*** Opening of Provided material ***
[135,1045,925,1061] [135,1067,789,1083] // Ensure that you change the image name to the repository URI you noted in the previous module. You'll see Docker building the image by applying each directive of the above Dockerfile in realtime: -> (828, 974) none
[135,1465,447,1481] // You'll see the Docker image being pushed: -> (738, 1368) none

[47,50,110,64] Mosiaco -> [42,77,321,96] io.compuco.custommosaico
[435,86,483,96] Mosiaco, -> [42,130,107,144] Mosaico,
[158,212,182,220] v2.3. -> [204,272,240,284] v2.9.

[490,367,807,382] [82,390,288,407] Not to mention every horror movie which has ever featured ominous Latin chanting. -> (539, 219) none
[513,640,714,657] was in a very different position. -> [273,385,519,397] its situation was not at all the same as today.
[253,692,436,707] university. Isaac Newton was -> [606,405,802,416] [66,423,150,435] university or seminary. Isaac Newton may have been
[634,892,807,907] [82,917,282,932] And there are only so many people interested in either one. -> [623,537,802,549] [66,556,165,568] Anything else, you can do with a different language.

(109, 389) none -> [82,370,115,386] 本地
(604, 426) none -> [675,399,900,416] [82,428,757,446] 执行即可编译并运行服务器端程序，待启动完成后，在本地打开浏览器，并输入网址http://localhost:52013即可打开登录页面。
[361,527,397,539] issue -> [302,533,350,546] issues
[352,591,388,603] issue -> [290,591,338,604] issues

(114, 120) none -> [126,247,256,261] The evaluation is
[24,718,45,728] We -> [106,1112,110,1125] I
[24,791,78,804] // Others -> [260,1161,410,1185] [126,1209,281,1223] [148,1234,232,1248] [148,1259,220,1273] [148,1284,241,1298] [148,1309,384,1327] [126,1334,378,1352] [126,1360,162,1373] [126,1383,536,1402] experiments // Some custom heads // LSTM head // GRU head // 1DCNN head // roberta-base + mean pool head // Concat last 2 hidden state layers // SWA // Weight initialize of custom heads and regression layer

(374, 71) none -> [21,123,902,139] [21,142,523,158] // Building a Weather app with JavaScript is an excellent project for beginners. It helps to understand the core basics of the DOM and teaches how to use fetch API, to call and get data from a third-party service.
*** Close of Provided material ***
## What you should do
Each entry needs to be transcribed exactly.

## Response to the task
[135,1045,925,1061] [135,1067,789,1083] // Ensure that you change the image name to the repository URI you noted in the previous module. You'll see Docker building the image by applying each directive of the above Dockerfile in realtime: -> (828, 974) none
[135,1465,447,1481] // You'll see the Docker image being pushed: -> (738, 1368) none

[47,50,110,64] Mosiaco -> [42,77,321,96] io.compuco.custommosaico
[435,86,483,96] Mosiaco, -> [42,130,107,144] Mosaico,
[158,212,182,220] v2.3. -> [204,272,240,284] v2.9.

[490,367,807,382] [82,390,288,407] Not to mention every horror movie which has ever featured ominous Latin chanting. -> (539, 219) none
[513,640,714,657] was in a very different position. -> [273,385,519,397] its situation was not at all the same as today.
[253,692,436,707] university. Isaac Newton was -> [606,405,802,416] [66,423,150,435] university or seminary. Isaac Newton may have been
[634,892,807,907] [82,917,282,932] And there are only so many people interested in either one. -> [623,537,802,549] [66,556,165,568] Anything else, you can do with a different language.

(109, 389) none -> [82,370,115,386] 本地
(604, 426) none -> [675,399,900,416] [82,428,757,446] 执行即可编译并运行服务器端程序，待启动完成后，在本地打开浏览器，并输入网址http://localhost:52013即可打开登录页面。
[361,527,397,539] issue -> [302,533,350,546] issues
[352,591,388,603] issue -> [290,591,338,604] issues

(114, 120) none -> [126,247,256,261] The evaluation is
[24,718,45,728] We -> [106,1112,110,1125] I
[24,791,78,804] // Others -> [260,1161,410,1185] [126,1209,281,1223] [148,1234,232,1248] [148,1259,220,1273] [148,1284,241,1298] [148,1309,384,1327] [126,1334,378,1352] [126,1360,162,1373] [126,1383,536,1402] experiments // Some custom heads // LSTM head // GRU head // 1DCNN head // roberta-base + mean pool head // Concat last 2 hidden state layers // SWA // Weight initialize of custom heads and regression layer

(374, 71) none -> [21,123,902,139] [21,142,523,158] // Building a Weather app with JavaScript is an excellent project for beginners. It helps to understand the core basics of the DOM and teaches how to use fetch API, to call and get data from a third-party service.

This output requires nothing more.